─── Recorded information ───

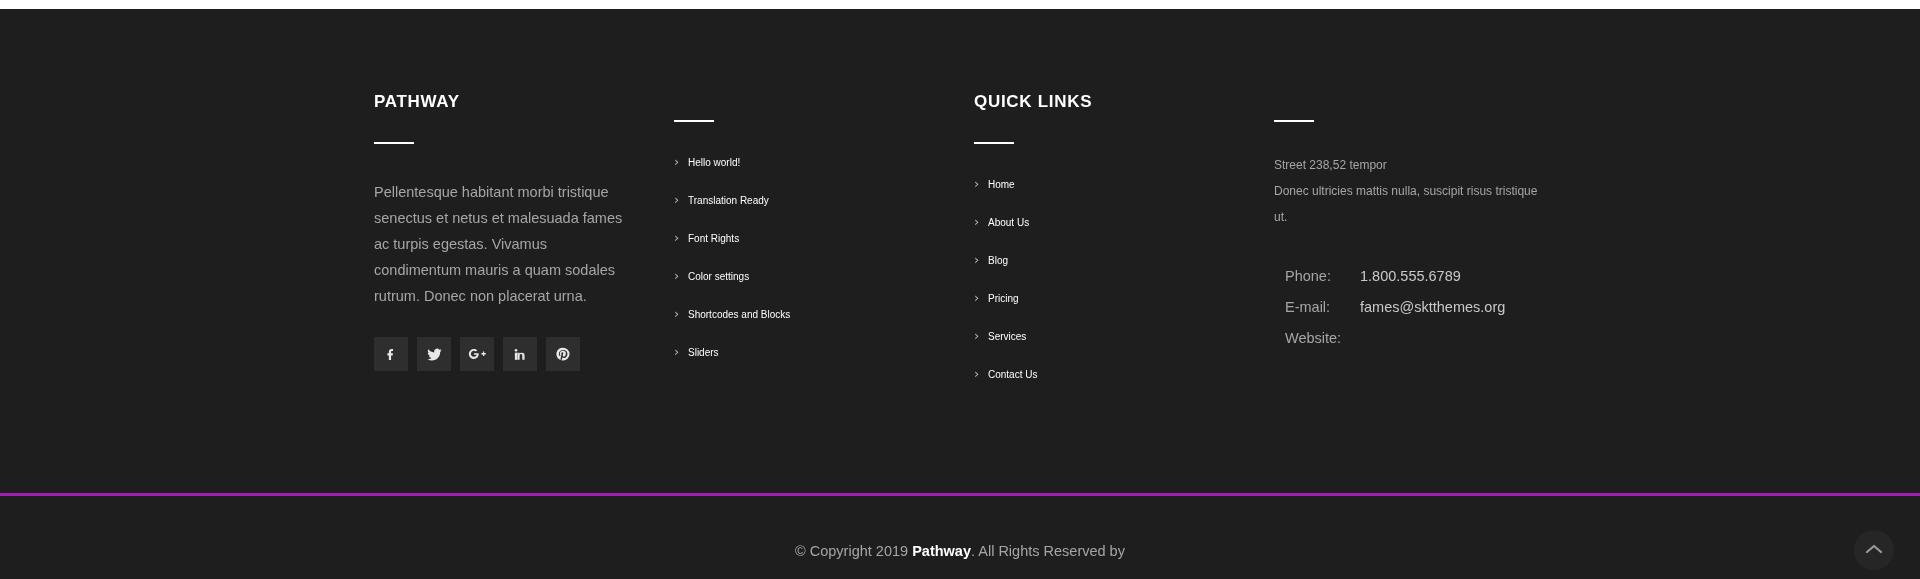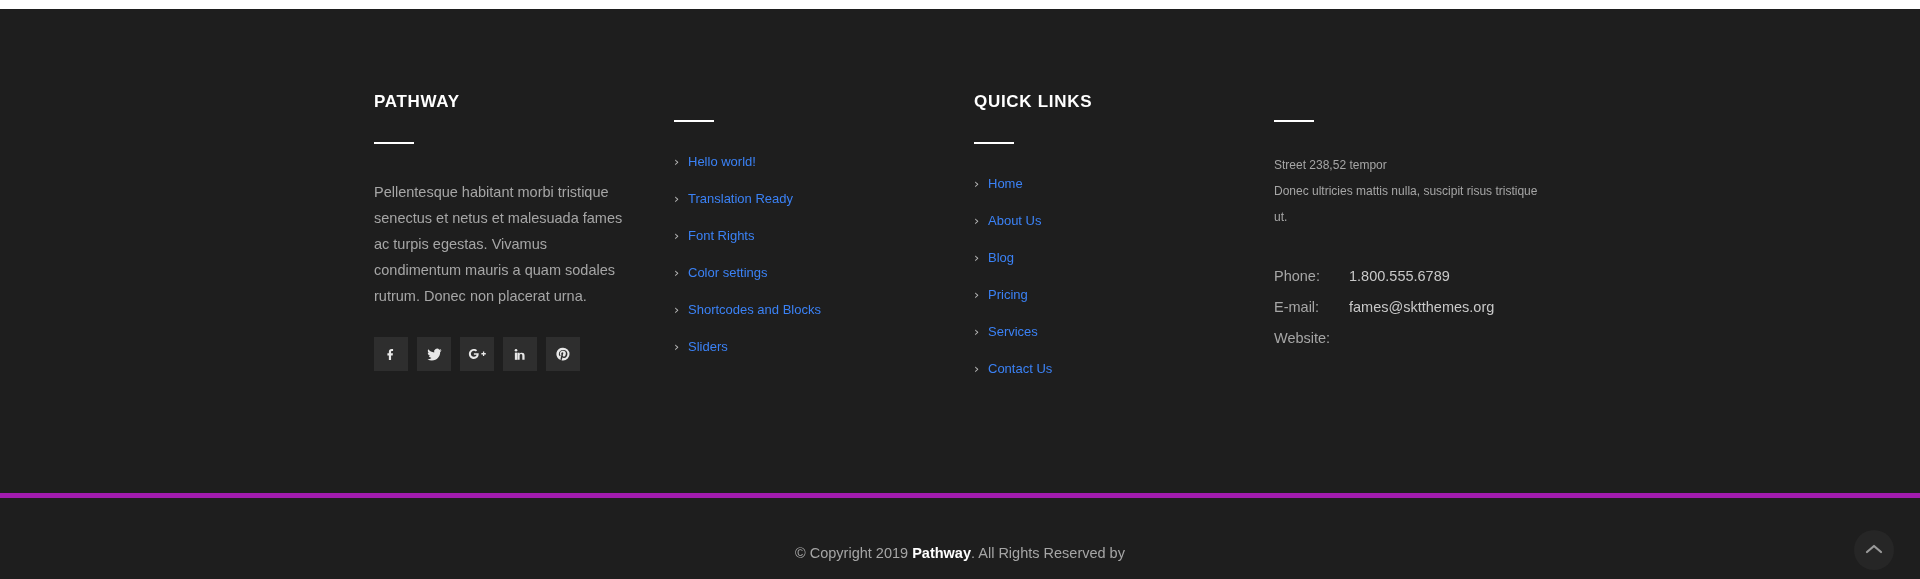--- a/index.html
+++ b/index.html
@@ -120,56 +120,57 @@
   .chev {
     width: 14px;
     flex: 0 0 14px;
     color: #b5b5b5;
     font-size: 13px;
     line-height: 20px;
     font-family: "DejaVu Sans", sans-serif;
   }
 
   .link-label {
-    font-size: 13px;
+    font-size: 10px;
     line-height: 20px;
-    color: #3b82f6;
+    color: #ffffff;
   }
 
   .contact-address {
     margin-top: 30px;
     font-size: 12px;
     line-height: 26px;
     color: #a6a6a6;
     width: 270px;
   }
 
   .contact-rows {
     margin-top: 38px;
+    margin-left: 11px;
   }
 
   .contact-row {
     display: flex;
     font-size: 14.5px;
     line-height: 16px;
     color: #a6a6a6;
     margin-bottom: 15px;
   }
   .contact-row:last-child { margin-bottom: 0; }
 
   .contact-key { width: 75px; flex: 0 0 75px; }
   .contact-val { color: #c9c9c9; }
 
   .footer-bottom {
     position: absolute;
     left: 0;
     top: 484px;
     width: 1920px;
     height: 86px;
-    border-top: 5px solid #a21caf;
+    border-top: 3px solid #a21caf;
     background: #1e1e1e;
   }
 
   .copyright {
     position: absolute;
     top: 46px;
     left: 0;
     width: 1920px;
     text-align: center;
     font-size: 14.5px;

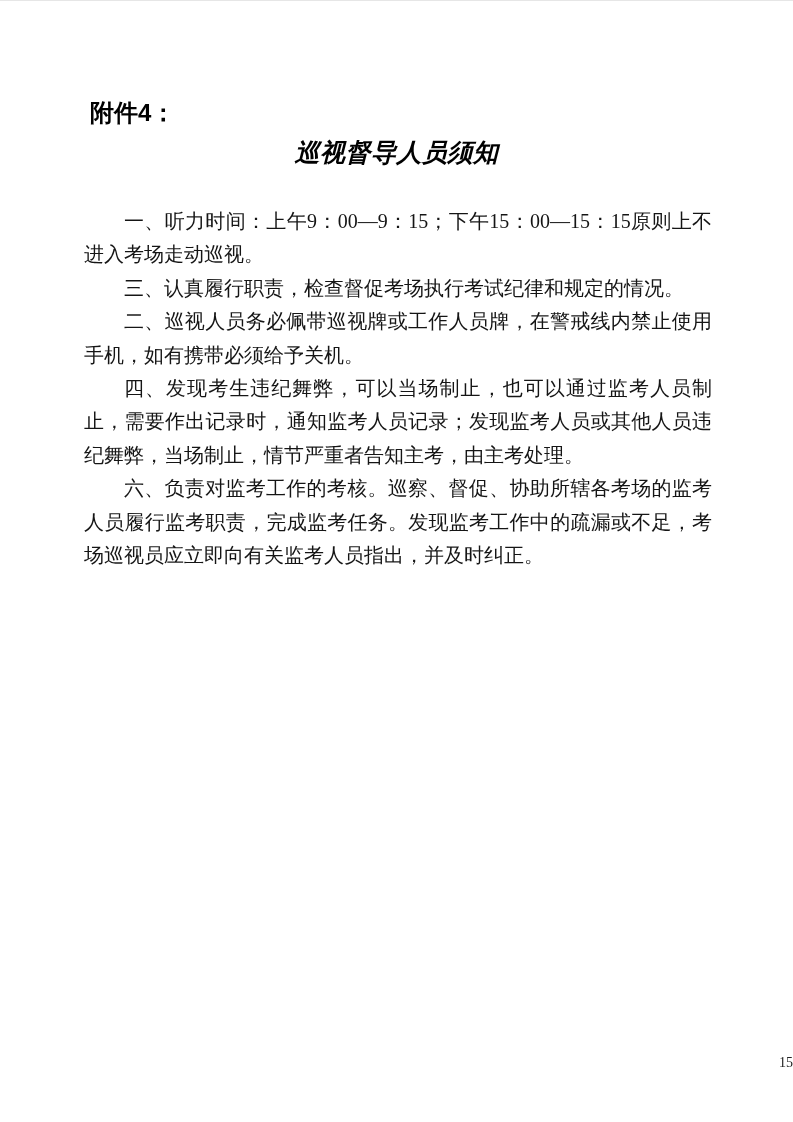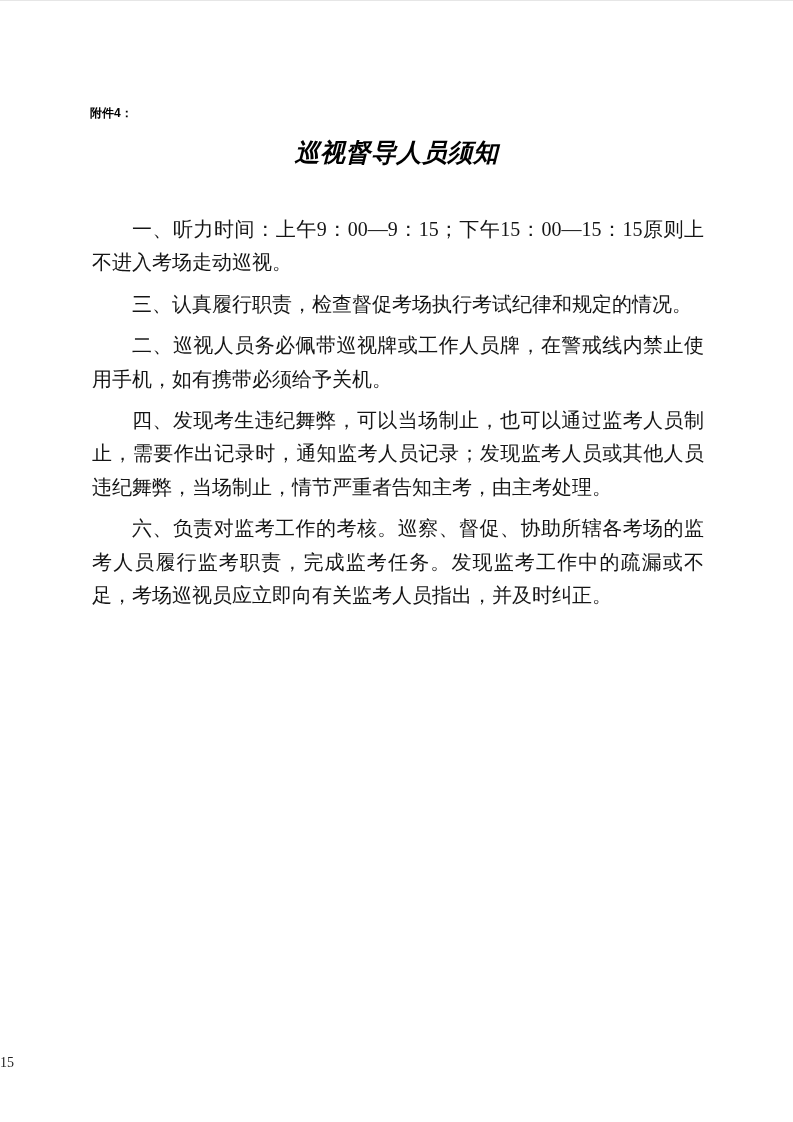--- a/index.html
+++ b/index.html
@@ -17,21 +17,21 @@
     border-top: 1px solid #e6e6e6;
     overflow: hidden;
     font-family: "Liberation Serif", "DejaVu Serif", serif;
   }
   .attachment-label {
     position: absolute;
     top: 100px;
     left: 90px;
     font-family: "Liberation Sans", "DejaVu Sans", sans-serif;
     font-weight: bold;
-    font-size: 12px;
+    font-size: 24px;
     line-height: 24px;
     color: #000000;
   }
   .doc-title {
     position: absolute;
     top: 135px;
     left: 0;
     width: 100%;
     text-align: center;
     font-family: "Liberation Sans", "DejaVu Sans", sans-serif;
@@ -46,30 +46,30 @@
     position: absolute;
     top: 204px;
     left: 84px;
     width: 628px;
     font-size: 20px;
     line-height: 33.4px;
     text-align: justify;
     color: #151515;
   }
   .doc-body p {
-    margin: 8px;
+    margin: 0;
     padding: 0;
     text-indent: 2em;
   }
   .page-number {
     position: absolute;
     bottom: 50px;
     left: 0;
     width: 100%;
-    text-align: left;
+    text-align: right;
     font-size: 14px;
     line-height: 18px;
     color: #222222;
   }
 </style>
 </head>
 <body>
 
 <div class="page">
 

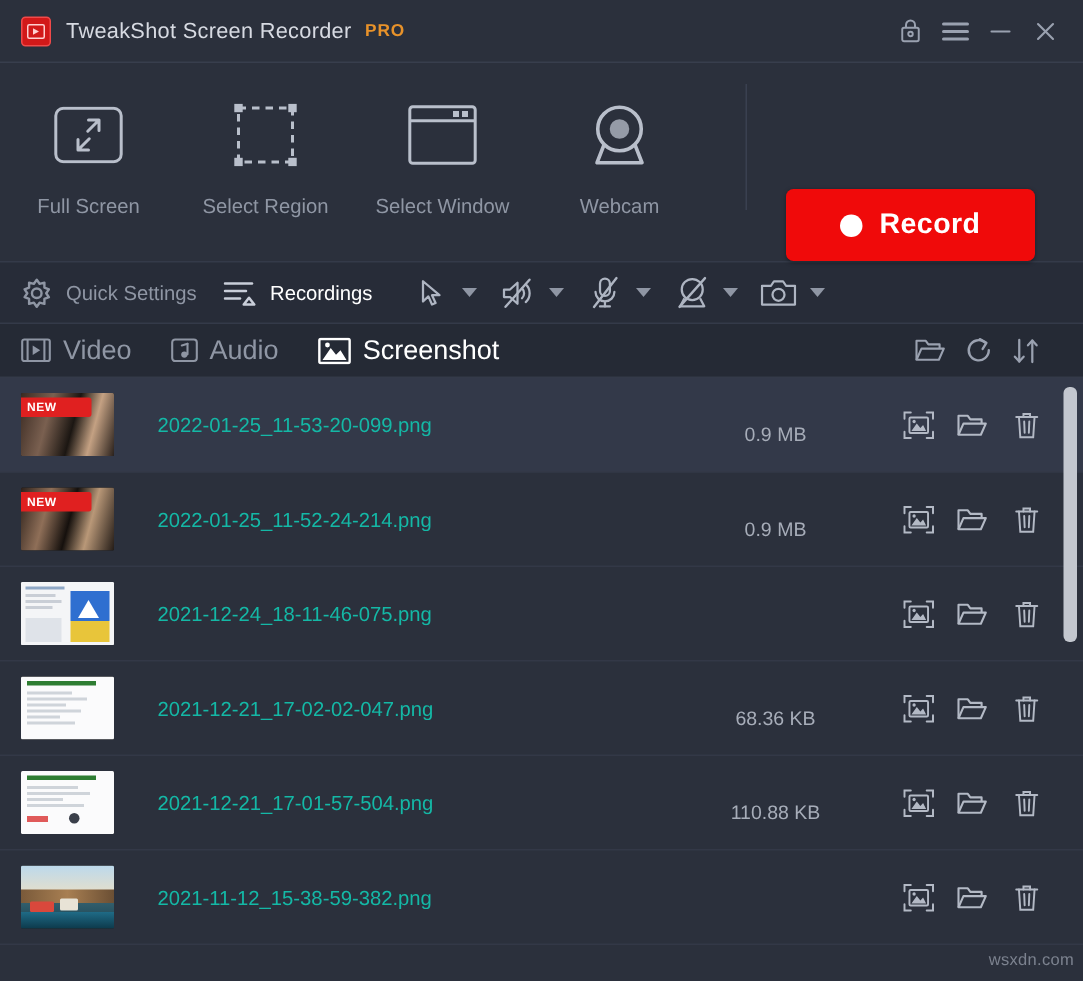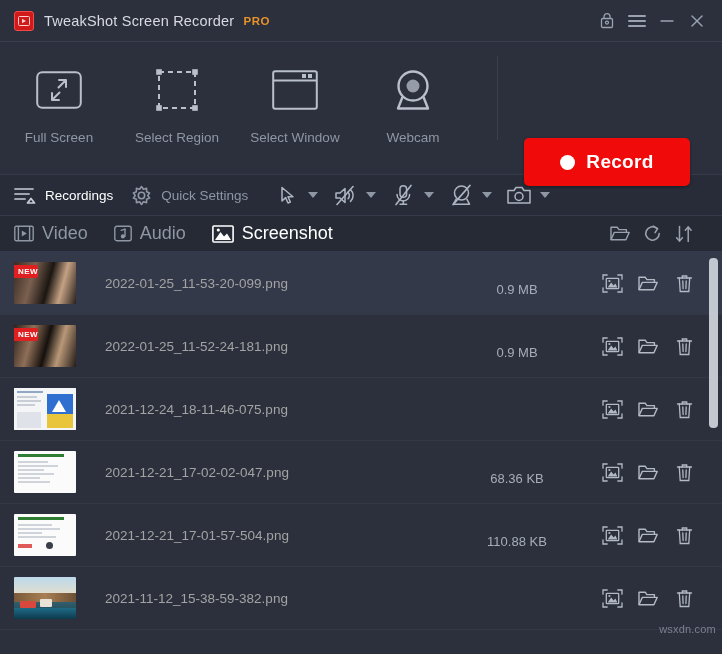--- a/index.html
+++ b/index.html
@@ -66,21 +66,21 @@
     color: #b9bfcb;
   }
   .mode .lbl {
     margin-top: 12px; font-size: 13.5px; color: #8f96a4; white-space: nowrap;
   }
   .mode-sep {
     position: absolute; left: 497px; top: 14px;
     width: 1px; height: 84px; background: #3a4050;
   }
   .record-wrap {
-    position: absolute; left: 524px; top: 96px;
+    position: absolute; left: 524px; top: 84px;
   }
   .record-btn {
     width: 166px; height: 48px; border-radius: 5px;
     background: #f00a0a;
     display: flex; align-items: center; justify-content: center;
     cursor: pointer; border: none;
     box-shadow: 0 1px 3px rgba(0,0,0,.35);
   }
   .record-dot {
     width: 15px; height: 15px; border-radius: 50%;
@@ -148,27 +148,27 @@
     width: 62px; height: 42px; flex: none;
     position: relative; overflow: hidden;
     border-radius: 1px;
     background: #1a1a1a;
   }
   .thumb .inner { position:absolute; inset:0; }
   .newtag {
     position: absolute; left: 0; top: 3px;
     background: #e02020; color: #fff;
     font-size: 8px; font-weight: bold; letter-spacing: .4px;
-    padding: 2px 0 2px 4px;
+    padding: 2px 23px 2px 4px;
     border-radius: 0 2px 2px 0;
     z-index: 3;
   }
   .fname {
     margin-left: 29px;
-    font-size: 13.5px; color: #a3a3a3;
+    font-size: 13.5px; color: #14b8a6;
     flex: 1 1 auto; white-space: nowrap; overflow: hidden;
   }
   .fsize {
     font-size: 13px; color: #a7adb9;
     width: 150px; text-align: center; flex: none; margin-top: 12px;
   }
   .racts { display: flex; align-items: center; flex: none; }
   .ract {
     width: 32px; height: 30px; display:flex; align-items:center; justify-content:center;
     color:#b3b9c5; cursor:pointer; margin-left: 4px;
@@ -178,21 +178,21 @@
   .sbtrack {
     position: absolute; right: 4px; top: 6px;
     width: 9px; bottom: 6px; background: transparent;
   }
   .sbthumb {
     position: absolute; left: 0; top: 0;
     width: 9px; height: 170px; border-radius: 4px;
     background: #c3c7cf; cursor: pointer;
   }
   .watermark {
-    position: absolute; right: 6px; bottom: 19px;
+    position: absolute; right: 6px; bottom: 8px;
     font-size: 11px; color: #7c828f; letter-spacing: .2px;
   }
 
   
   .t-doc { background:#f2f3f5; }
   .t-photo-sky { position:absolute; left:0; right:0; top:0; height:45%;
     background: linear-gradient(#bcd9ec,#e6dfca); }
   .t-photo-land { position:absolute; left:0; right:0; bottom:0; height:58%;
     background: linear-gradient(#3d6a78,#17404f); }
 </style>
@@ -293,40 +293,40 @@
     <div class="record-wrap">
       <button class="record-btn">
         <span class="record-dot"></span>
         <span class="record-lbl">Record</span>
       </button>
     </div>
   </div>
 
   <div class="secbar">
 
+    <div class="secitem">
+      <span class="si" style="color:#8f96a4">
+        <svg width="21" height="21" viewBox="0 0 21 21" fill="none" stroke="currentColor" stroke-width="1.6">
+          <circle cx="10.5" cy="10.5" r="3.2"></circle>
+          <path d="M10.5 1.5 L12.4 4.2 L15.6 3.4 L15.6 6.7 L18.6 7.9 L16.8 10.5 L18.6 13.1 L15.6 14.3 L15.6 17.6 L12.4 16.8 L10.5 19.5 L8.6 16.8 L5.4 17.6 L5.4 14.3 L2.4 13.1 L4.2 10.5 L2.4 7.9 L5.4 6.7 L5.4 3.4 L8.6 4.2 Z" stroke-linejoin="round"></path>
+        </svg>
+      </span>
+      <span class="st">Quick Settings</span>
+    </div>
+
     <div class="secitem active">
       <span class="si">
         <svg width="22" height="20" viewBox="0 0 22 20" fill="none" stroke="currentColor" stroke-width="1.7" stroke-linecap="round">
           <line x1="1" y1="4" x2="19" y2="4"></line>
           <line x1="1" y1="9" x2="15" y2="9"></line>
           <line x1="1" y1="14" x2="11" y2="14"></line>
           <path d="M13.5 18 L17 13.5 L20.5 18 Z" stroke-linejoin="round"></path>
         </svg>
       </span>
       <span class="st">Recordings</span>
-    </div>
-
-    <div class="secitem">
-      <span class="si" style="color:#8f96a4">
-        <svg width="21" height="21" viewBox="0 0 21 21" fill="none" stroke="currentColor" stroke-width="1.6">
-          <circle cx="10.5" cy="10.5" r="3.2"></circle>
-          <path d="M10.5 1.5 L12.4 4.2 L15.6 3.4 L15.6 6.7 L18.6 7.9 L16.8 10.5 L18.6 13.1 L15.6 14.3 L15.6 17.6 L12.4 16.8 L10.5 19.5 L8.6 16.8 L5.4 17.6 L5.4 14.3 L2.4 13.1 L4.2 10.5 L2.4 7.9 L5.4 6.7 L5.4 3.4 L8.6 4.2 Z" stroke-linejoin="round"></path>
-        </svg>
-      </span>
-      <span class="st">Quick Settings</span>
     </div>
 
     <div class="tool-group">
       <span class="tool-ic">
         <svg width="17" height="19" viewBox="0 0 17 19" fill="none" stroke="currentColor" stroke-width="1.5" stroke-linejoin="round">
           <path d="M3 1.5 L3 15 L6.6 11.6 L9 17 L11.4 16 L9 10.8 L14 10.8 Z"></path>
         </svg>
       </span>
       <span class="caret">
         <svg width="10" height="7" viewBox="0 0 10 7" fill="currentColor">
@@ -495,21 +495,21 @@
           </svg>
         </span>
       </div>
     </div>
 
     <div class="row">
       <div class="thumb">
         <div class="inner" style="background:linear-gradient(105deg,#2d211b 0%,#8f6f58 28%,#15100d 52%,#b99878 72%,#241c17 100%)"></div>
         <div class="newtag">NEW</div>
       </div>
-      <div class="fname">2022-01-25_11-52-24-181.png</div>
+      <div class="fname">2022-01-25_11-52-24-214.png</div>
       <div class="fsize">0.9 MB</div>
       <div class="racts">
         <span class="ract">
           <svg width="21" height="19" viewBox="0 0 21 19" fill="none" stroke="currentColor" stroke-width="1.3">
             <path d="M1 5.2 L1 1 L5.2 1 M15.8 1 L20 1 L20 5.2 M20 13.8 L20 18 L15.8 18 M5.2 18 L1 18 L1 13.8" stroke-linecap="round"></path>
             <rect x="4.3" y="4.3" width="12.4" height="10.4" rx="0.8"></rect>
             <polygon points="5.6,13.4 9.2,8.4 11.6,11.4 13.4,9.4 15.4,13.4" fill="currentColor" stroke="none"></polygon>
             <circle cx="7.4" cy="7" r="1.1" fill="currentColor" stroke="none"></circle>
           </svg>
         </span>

───

Problem to work on: If a line above holds the string "style", copy it out.

Exercise result:
 </style>
 </style>
+      <span class="si" style="color:#8f96a4">
-      <span class="si" style="color:#8f96a4">
         <div class="inner" style="background:linear-gradient(105deg,#2d211b 0%,#8f6f58 28%,#15100d 52%,#b99878 72%,#241c17 100%)"></div>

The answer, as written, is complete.